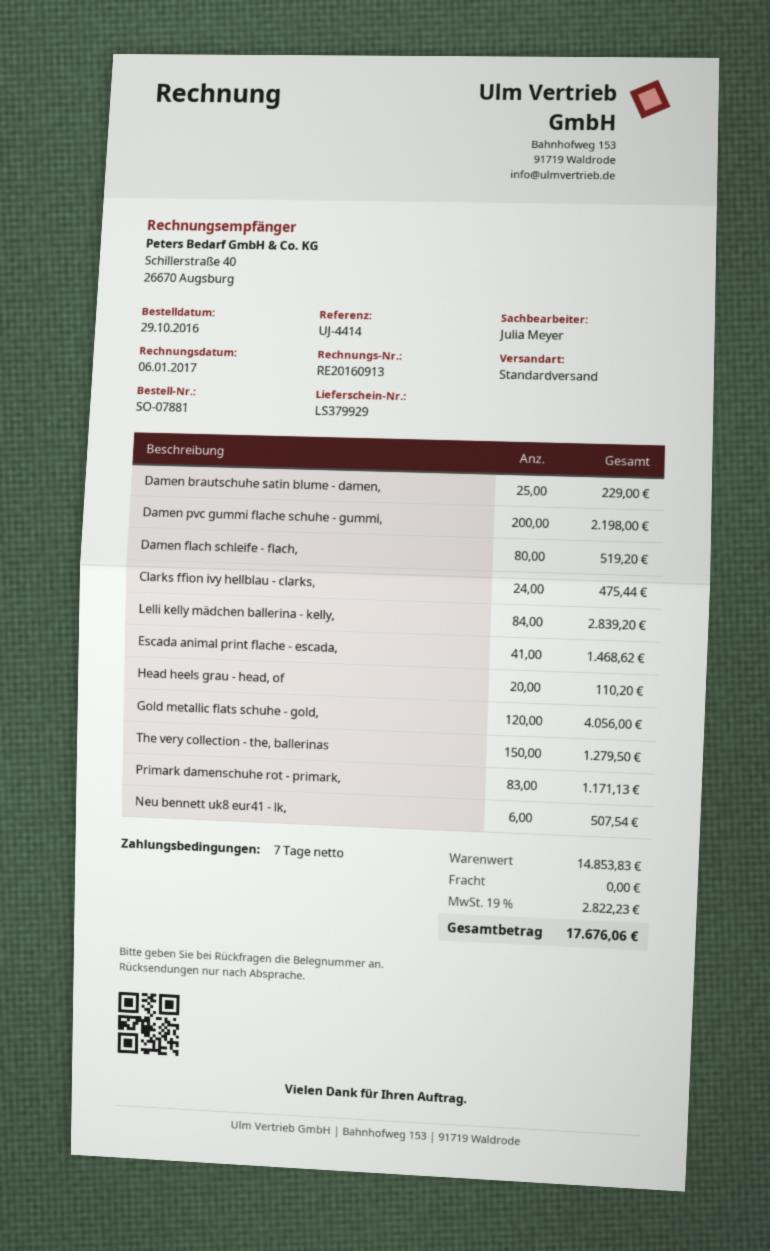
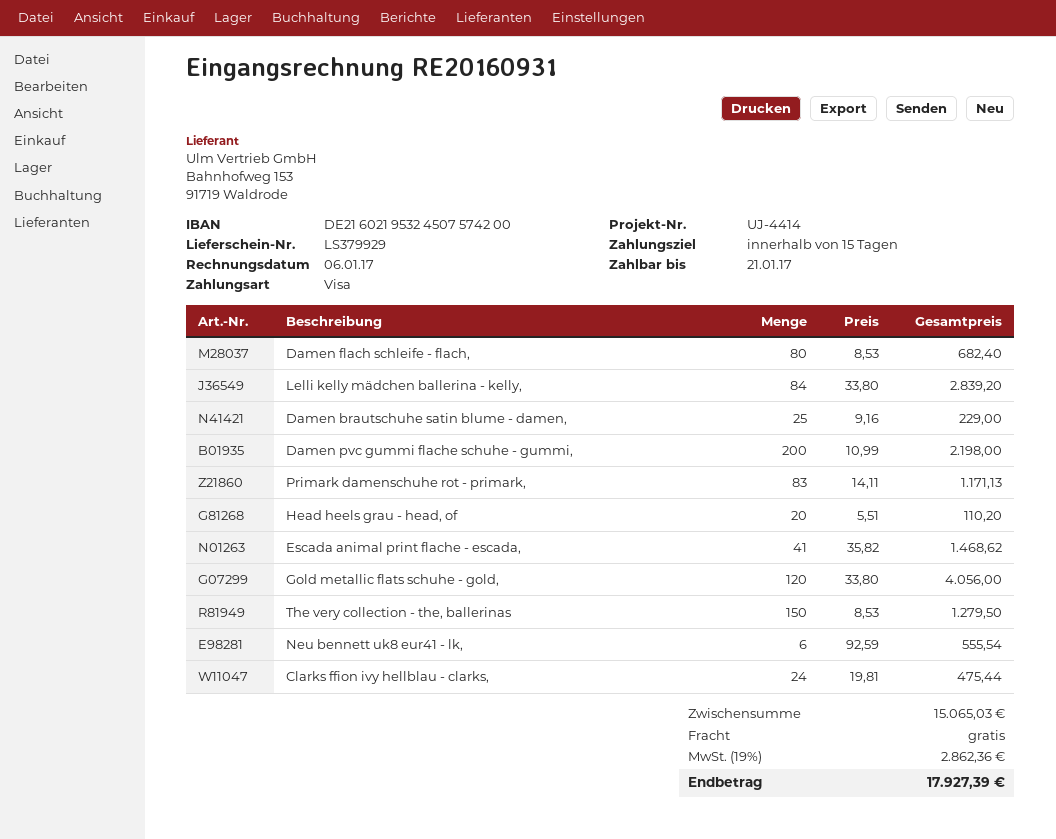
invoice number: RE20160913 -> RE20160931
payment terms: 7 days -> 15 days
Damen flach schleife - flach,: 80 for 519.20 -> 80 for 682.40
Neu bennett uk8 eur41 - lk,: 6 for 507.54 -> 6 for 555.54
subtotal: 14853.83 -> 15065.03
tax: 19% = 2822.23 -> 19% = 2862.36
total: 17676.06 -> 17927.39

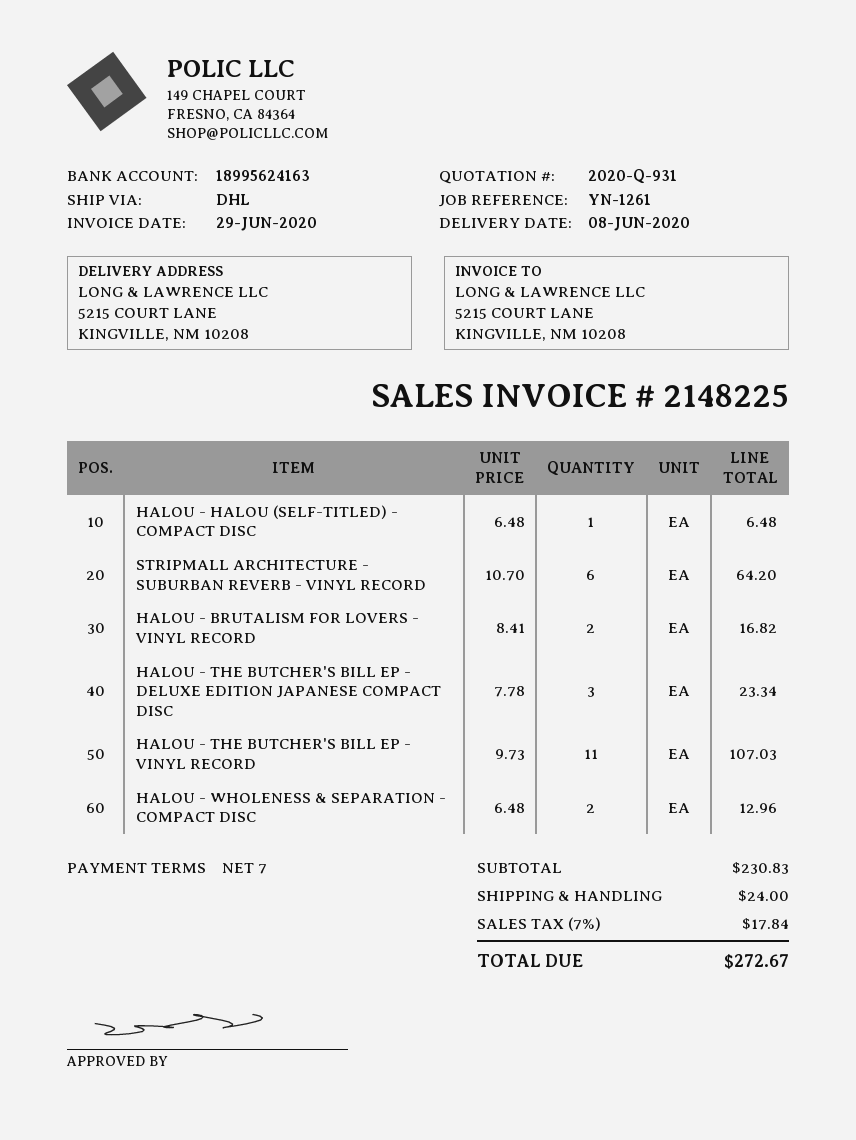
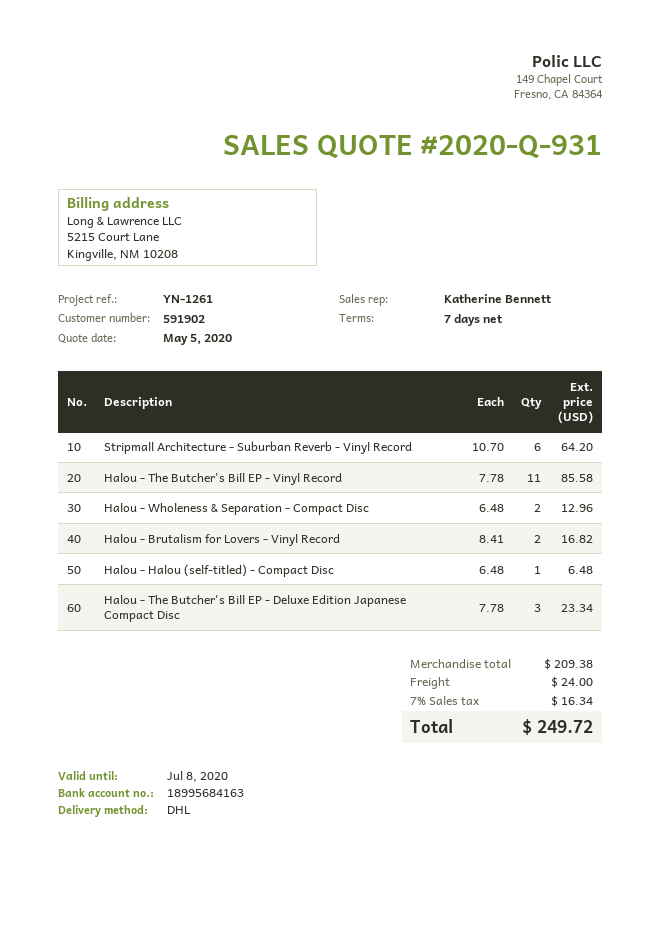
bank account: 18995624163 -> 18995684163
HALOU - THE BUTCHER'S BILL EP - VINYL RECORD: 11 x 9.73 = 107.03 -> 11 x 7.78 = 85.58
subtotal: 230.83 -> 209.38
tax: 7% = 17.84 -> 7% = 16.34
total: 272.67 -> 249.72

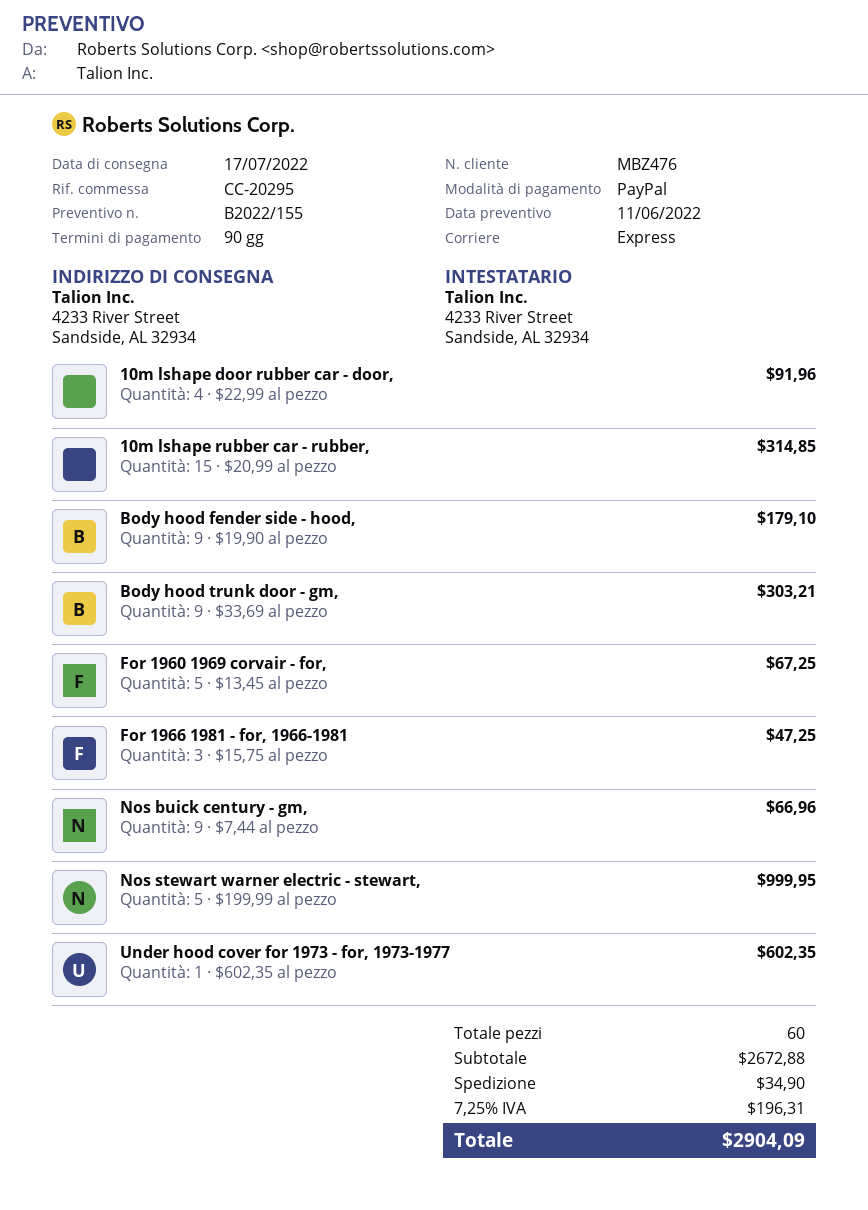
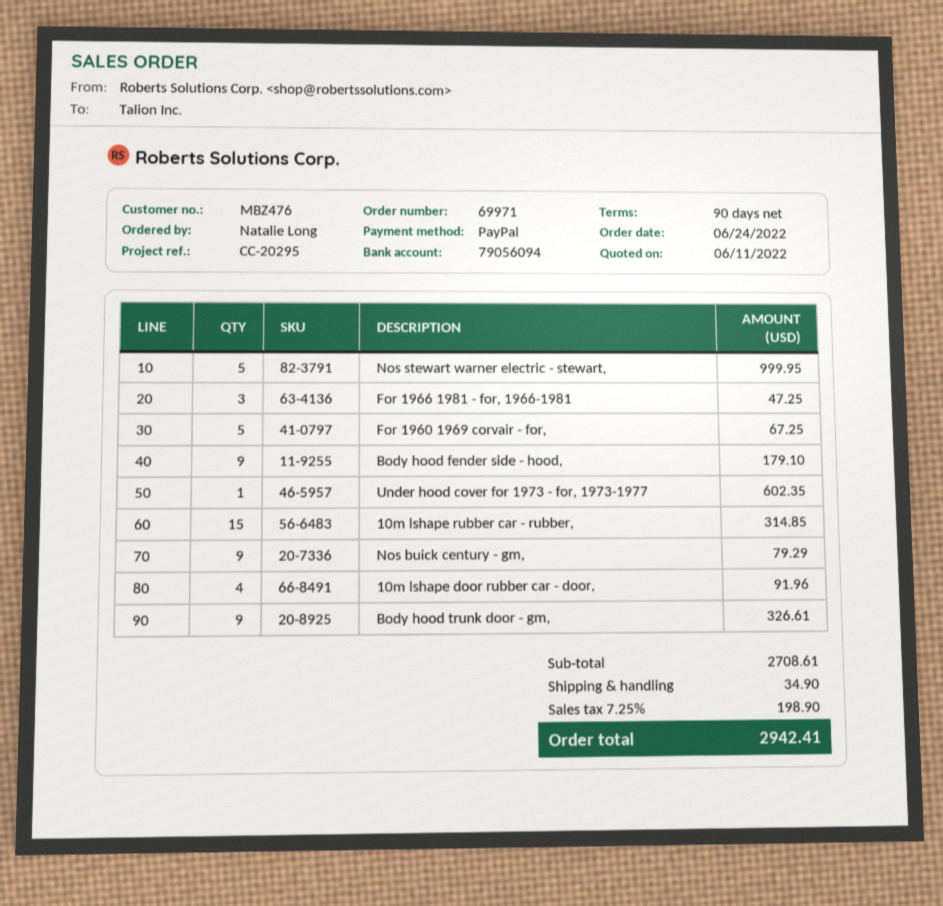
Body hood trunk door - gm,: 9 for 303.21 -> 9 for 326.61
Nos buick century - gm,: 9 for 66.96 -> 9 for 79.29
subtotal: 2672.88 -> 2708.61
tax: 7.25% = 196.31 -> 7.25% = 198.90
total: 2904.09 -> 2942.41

◆ What you will do
Scan the data for the string "subtotal" and copy each line in which it occurs.

◆ Expected answer
subtotal: 14853.83 -> 15065.03
subtotal: 230.83 -> 209.38
subtotal: 2672.88 -> 2708.61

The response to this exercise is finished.